Anggota TGPF Nur Cholis menyebutkan, berkas hasil investigasi kasus penyiraman Novel Baswedan sebanyak 2.700 lembar. Penyelidikannya didasarkan temuan penyidik kepolisian serta laporan-laporan yang diterima Komnas HAM, Ombudsman, dan Kompolnas.
Tim kemudian secara paralel mengumpulkan fakta untuk mengungkap potensi-potensi motif yang melatarbelakangi peristiwa penyiraman tersebut. Nurkholis menuturkan, tim juga telah melakukan serangkaian kegiatan pengujian ulang keterangan para saksi maupun ahli.
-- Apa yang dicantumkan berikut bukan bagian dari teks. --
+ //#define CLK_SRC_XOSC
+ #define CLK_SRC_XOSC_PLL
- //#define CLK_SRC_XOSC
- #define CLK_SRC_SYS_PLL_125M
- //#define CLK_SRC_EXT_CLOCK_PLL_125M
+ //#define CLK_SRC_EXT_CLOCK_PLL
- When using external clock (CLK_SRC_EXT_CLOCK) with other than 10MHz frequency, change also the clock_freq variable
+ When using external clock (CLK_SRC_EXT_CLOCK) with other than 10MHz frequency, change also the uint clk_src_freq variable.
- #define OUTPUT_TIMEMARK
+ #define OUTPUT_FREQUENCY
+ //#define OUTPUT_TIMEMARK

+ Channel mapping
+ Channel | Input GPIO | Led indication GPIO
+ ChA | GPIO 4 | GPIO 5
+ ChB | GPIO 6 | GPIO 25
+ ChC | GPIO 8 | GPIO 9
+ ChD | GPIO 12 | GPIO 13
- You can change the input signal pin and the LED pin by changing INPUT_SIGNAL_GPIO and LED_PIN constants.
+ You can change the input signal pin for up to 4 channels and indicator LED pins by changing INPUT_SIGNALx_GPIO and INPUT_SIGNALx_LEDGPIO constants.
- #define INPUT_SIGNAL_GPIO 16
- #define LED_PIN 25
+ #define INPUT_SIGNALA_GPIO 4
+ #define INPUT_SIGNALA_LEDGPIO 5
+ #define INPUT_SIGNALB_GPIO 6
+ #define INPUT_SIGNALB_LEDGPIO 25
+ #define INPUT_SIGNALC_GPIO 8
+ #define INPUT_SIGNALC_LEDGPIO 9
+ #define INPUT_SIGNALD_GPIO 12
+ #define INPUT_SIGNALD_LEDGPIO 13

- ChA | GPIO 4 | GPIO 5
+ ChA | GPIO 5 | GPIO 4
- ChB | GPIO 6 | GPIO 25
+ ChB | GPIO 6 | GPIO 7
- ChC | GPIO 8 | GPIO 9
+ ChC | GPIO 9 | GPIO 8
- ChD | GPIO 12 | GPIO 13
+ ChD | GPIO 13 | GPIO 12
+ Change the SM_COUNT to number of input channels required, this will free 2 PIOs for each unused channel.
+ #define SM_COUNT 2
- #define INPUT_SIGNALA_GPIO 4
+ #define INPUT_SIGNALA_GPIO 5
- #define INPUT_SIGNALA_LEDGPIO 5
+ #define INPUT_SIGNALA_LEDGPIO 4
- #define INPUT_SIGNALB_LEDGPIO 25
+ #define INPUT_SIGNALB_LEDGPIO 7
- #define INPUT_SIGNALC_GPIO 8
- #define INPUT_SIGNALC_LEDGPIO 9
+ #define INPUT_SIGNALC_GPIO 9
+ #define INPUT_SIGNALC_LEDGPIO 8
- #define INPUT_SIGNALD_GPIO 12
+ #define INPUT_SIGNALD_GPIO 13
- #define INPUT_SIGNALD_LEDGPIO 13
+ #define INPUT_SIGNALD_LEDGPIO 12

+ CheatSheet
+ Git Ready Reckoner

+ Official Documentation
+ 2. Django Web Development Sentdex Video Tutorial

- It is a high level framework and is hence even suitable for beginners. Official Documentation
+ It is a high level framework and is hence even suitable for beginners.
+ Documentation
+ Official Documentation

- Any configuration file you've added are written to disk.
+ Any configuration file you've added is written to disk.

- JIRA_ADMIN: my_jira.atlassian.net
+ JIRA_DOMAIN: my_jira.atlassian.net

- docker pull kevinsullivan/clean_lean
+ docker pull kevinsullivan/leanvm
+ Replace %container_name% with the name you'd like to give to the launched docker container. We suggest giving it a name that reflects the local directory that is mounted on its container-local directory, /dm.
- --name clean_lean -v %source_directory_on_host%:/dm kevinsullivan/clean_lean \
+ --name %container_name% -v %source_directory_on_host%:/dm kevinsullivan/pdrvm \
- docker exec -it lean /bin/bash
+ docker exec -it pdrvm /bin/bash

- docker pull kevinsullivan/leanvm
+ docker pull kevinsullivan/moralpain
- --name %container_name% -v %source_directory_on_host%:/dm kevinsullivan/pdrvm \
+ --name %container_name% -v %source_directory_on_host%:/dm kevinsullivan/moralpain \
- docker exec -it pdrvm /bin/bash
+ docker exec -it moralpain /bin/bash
Termasuk kembali menelusuri dan memeriksa ulang tempat kejadian perkara dan beberapa lokasi lainnya.
“TGPF tidak menemukan alat bukti yang mencukupi dan meyakinkan bahwa saksi-saksi tersebut terlibat dalam tindak pidana, baik secara sendiri-sendiri maupun bersama-sama,” kata Nur Cholis dalam konferensi pers, kemarin.
Novel Baswedan diserang orang tak dikenal selepas menunaikan shalat Subuh di masjid tak jauh dari kediamannya di Jakarta Utara pada 11 April 2017. Ia disiram larutan asam oleh salah satu dari dua orang yang berboncengan dengan sepeda motor.